I would keep to annual cleanings. My assumption is that you are operating the boiler as a cold start device I.E. it only runs when there is heating demand. I think the Buderus is a multi pass heat exchanger design to gain effiiciency. The combination of a cold start and a long heat exchanger path can introduce build up that hardens up over the summer. I tried to go to every other year cleanings with and older Crown boiler that is run as a cold start and it almost plugged solid the second winter. I was burning about 300 gallons per year when this occured. What I have resorted to is buying a cleaning brush and cleaning the heat exchanger every other year without having a tune up. When I pulled my tank filter recently, there wasnt much sediment build up and the flame looks reasonable so I expect I will go twice yearly professional tune ups with annual heat exchangers. I have a Bacharat testing kit to do the tune up myself but havent used it.

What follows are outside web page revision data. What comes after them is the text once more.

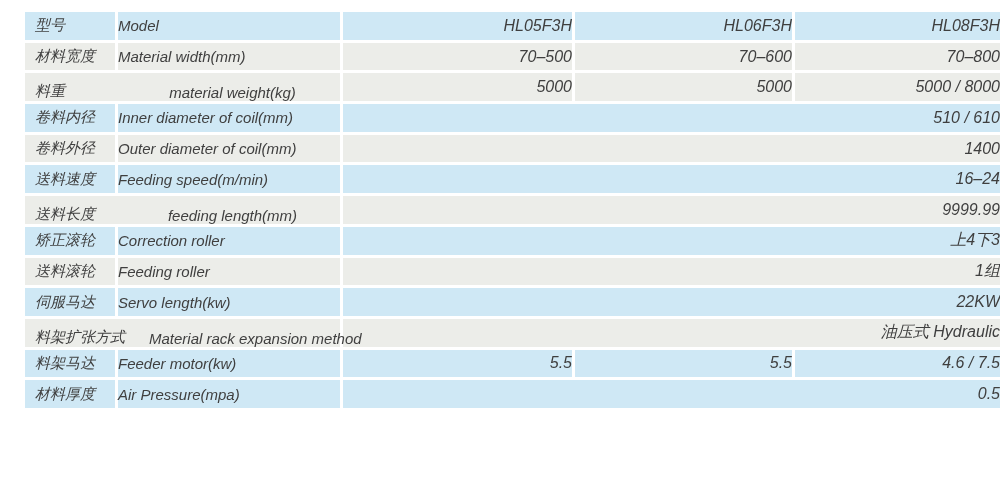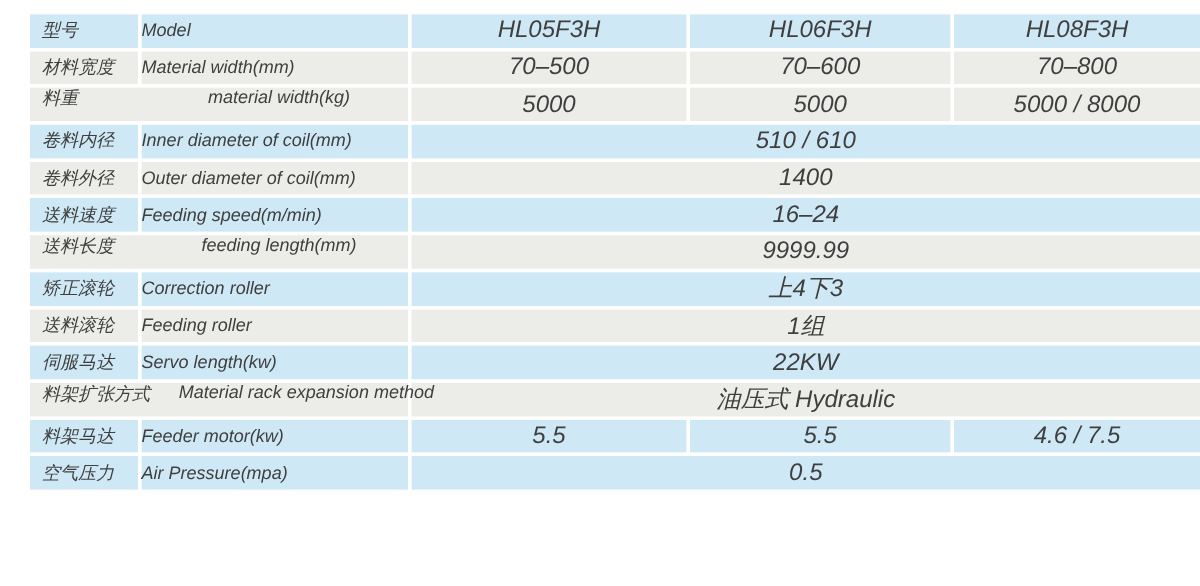"HL05F3H" td.value-cell { font-size: 20px -> 16px; text-align: center -> right }
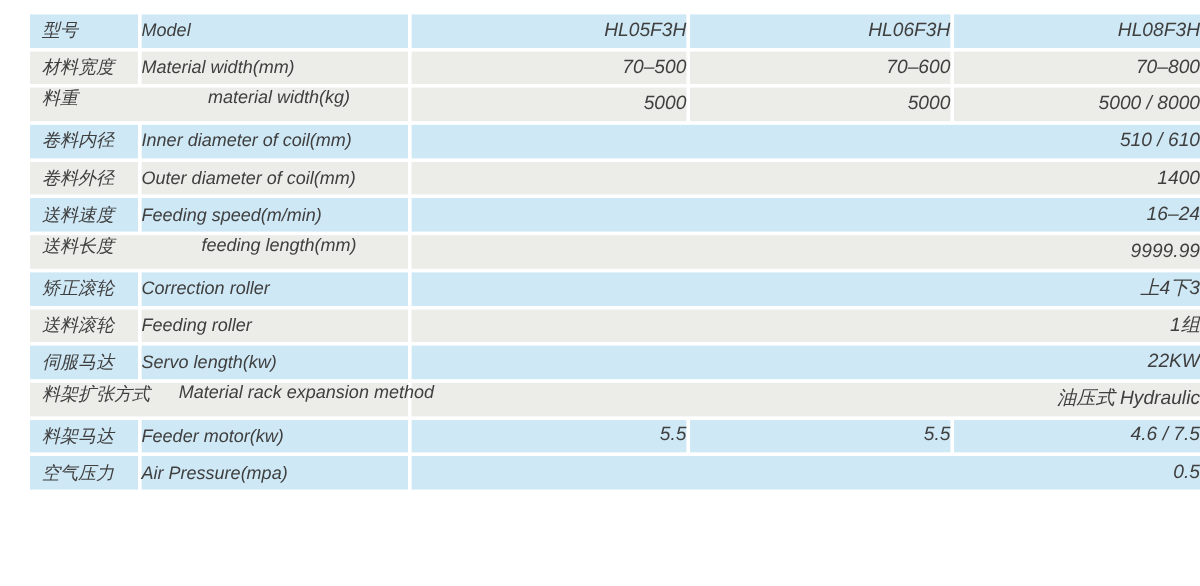"料重" td.merged-label .merged-inner { align-items: flex-start -> flex-end }
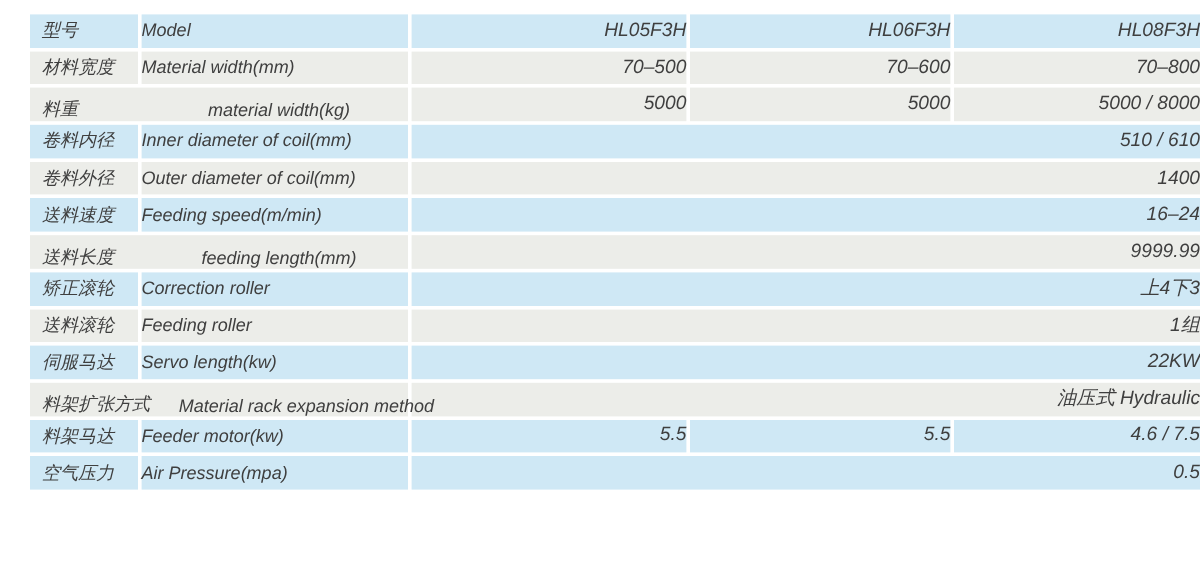"material width(kg)" span.en { text: width -> weight }
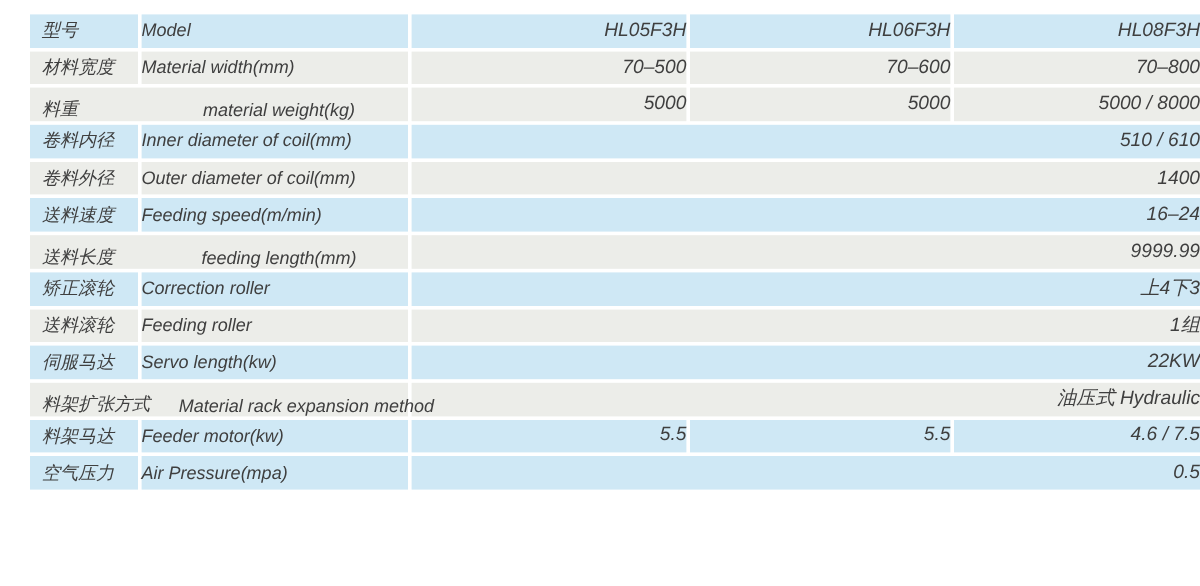"空气压力" td.cn-cell { text: 空气压力 -> 材料厚度 }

The local System 2000 dealers are very insistent that there are annual cleanings as they have experienced a lot of plugged up units even on systems that dont burn much oil.
 
You may find that lower usage will indeed increase the likelyhood of soot build-up, simply because a hot boiler doesn't have flue gas condensing to the side walls. This happens a lot with pin-type and cheaper steel boilers that worked better for tankless coils and like to be hot. Your boiler is meant to be cold start, and would have to be grossly over-sized to be sooting-up on you. Not to say it can't be messed-up, but with the 3-pass design its much easier to get a low stack temp without condensation. Are you using the boiler to fire an indirect for hot water? If you are then indeed the installer did his job well. This setup while not being the ulitmate in efficency (solar!) it will give the boiler the necessary mass to prevent short-cylcing and add tremendously to system performance.

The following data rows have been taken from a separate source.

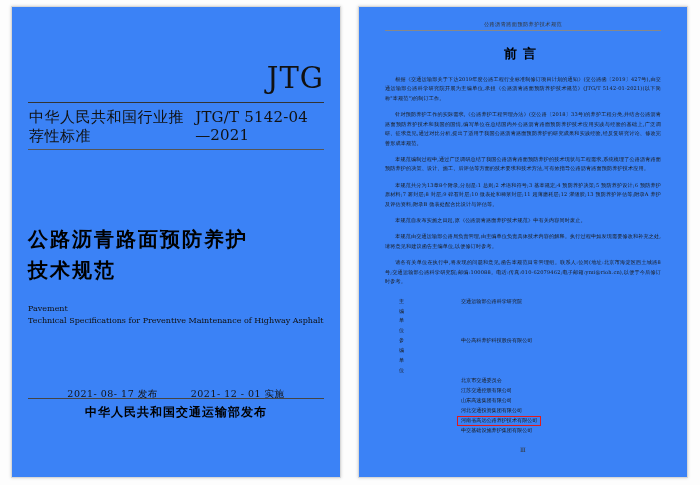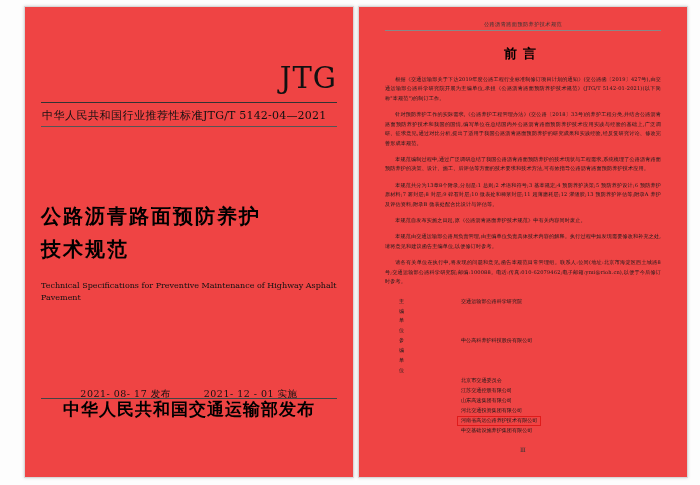"前言" .page { background: #ef4444 -> #3b82f6 }
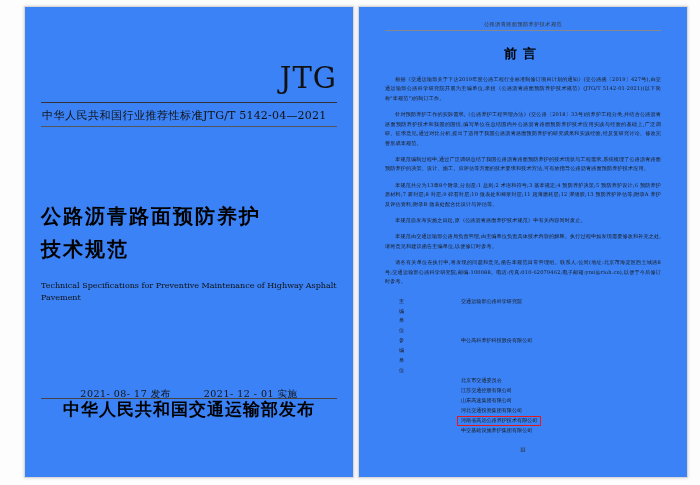"JTG" .page-left { margin-left: 16px -> 3px }
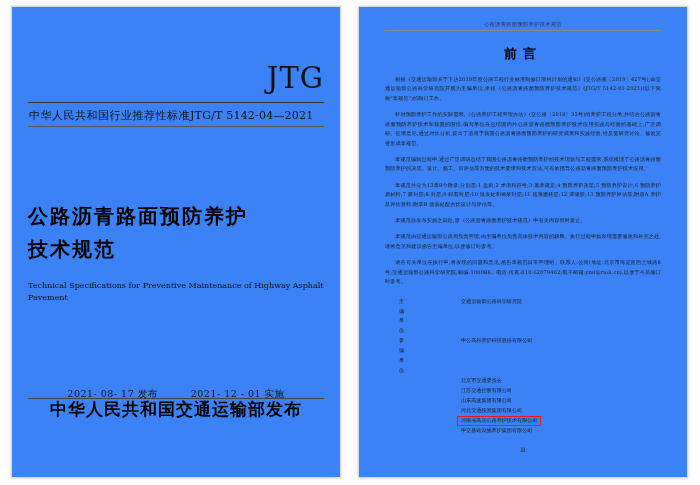"中华人民共和国行业推荐性标准" .std-line { font-size: 11px -> 15px; justify-content: flex-start -> flex-end }
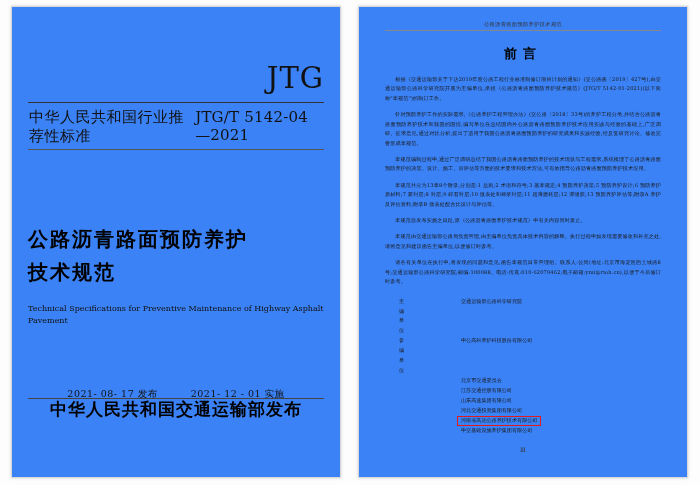"技术规范" .cover-title2 { font-family: Liberation Sans, sans-serif -> Liberation Mono, monospace }
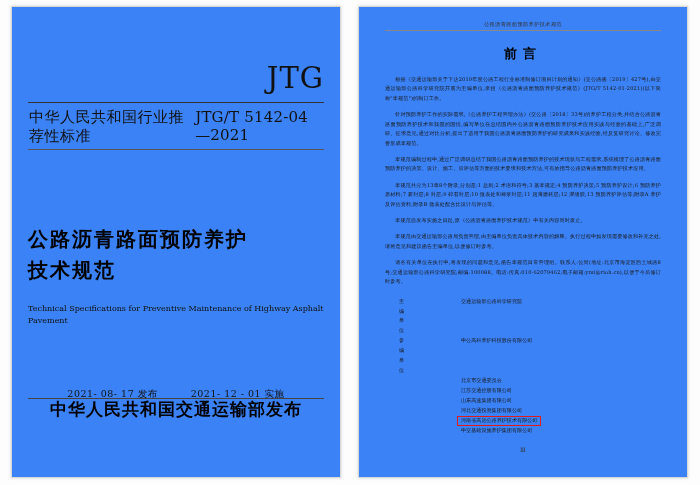"Technical Specifications for Preventive" div { order: before "Pavement" -> after "Pavement" }
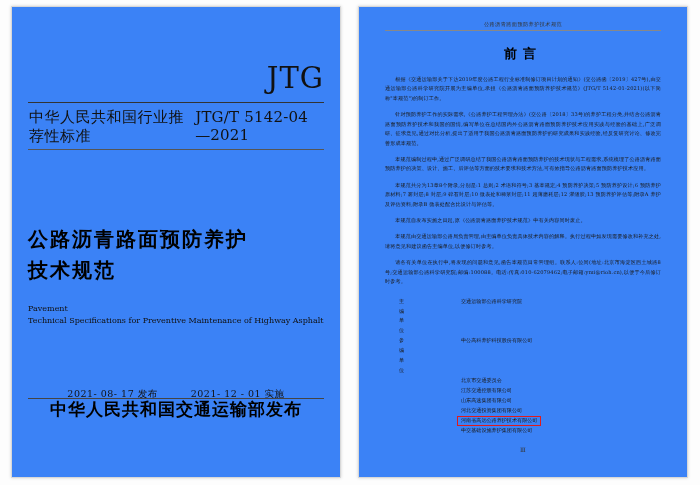"中华人民共和国交通运输部发布" .cover-issuer { font-size: 17px -> 12px }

2 years vs 1 year? It really depends on many factors, but you have 5 heating seasons of experience to tell you its running well at the decreased rate. I'd try to go two years if I had to pay someone. I do the tuneups myself, and vacuum the chamber 2x as often as I change nozzels + filters. A cold-start boiler will tend to soot up if it doesn't get hot enough for long enough. Also, if the return temp of the boiler is too low (often the case with new control equipment) there's a chance condensation can happen on certain spots, and that will attract soot, which will attract more soot that will insulate that spot which will cause more condesation.....you get the picture. That's why a tiny spot can grow quickly, but your nozzles and filters are more of a total mileage concern. If you have access to the rear of the boiler you can check the upper baffles for signs of condensation/soot buildup by removing the smoke pipe. This is usually the coolest point and often the dirtiest. The door on this unit will swing out as well making it very easy to do a full inspection, but unless you have flexible oil lines you will need to disconnect the oil line, then reconnect+bleed the line. Very easy to do depending on your burner (I'm guessing riello).

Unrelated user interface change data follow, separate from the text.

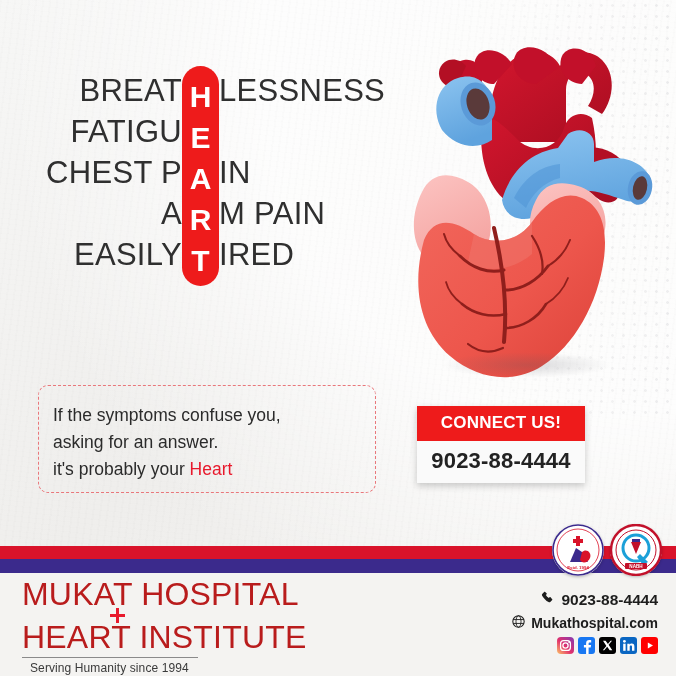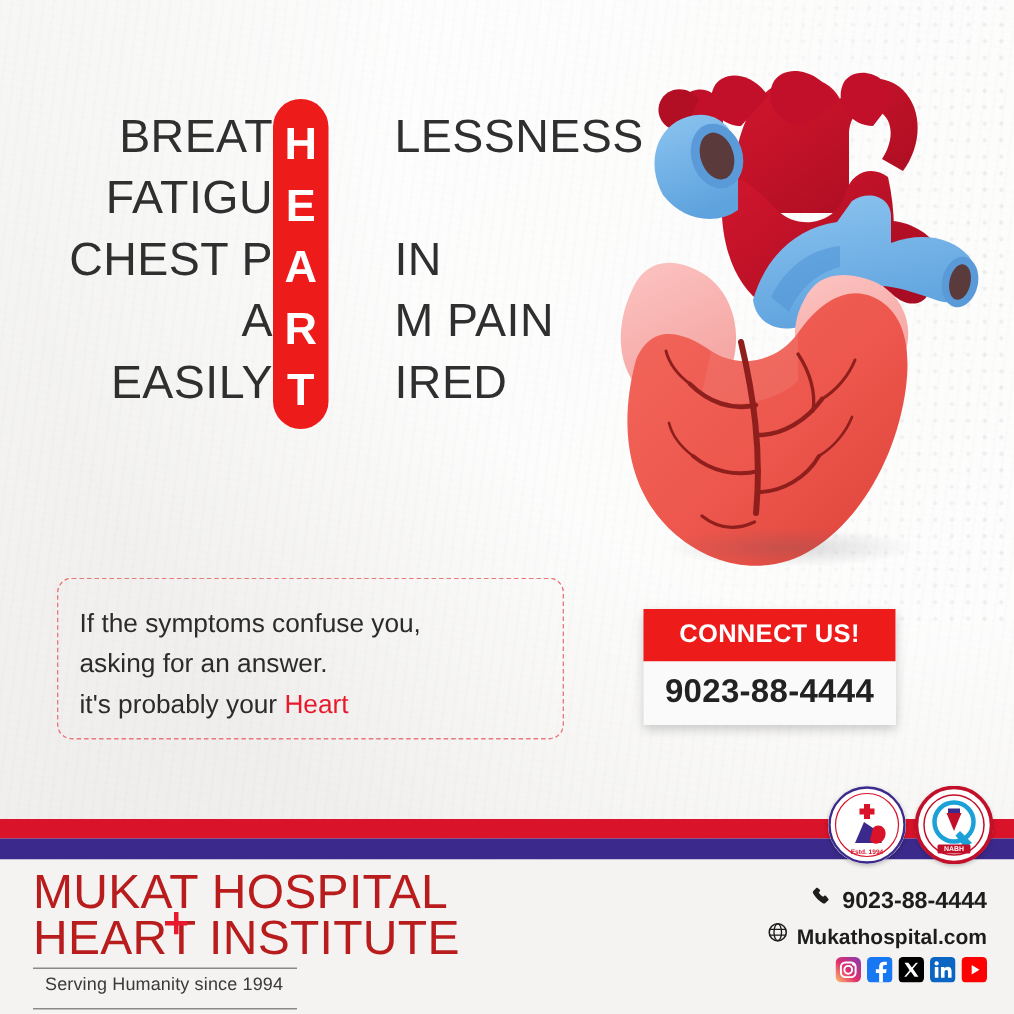"LESSNESS" .prow .post { margin-left: 44px -> none }
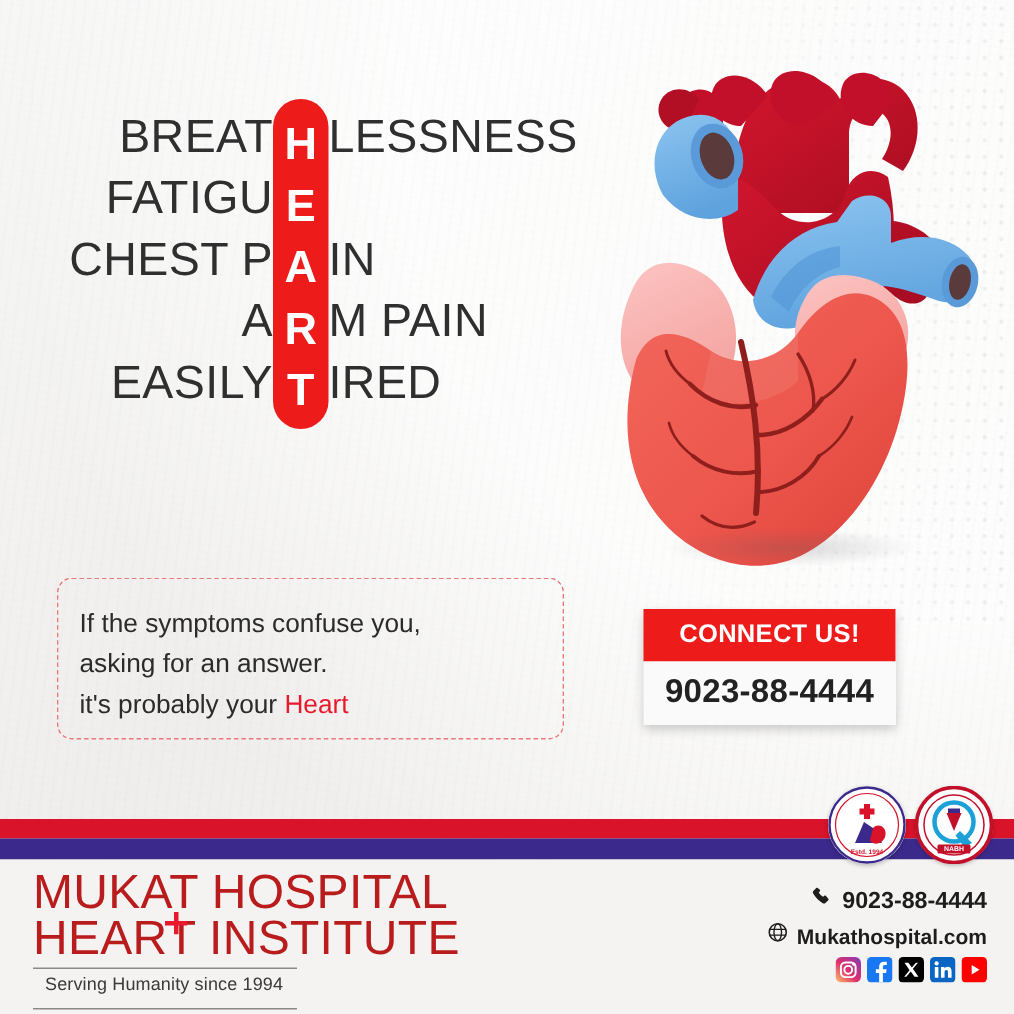"CONNECT US!" .connect { margin-left: 12px -> none }
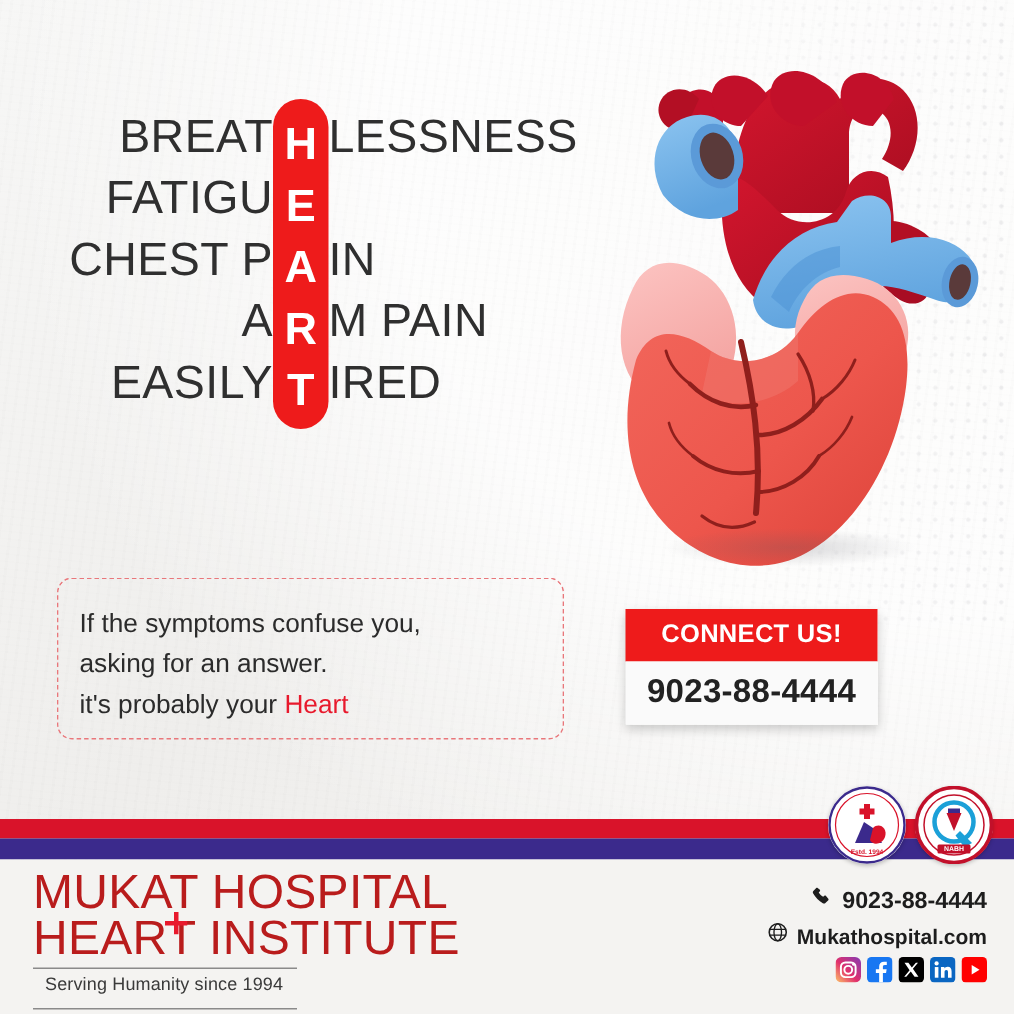"HEART INSTITUTE" .brand .l2 { margin-top: 4px -> 16px }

I think its worth the extra $150 to try it, but someone should inspect the boiler at least 1/yr, that person being you or someone else if you don't feel qualified.
 
I'm no expert on oil boilers . . . but I can tell you that I bought a new oil boiler three or four years ago and I've just been doing cleanings every other year.
 
The buildup that I removed a few months ago resembled lava rock more than carbon. Its a single pass with a pin type exchanger.

The other issue to consider is that if the unit does plug when you are gone or even when you are home that the soot and odor produced is pretty nasty stuff. I realize that the flame safety is supposed to shut things down evantually, but I had to air the house out for a couple of days when it plugged.
By the way, I had switched to every other year tune up as my serviceman had made comments for a couple of years in a row that the unit was real clean and probably didnt need yearly cleanings.
 
firefighterjake said:
I'm no expert on oil boilers . . . but I can tell you that I bought a new oil boiler three or four years ago and I've just been doing cleanings every other year.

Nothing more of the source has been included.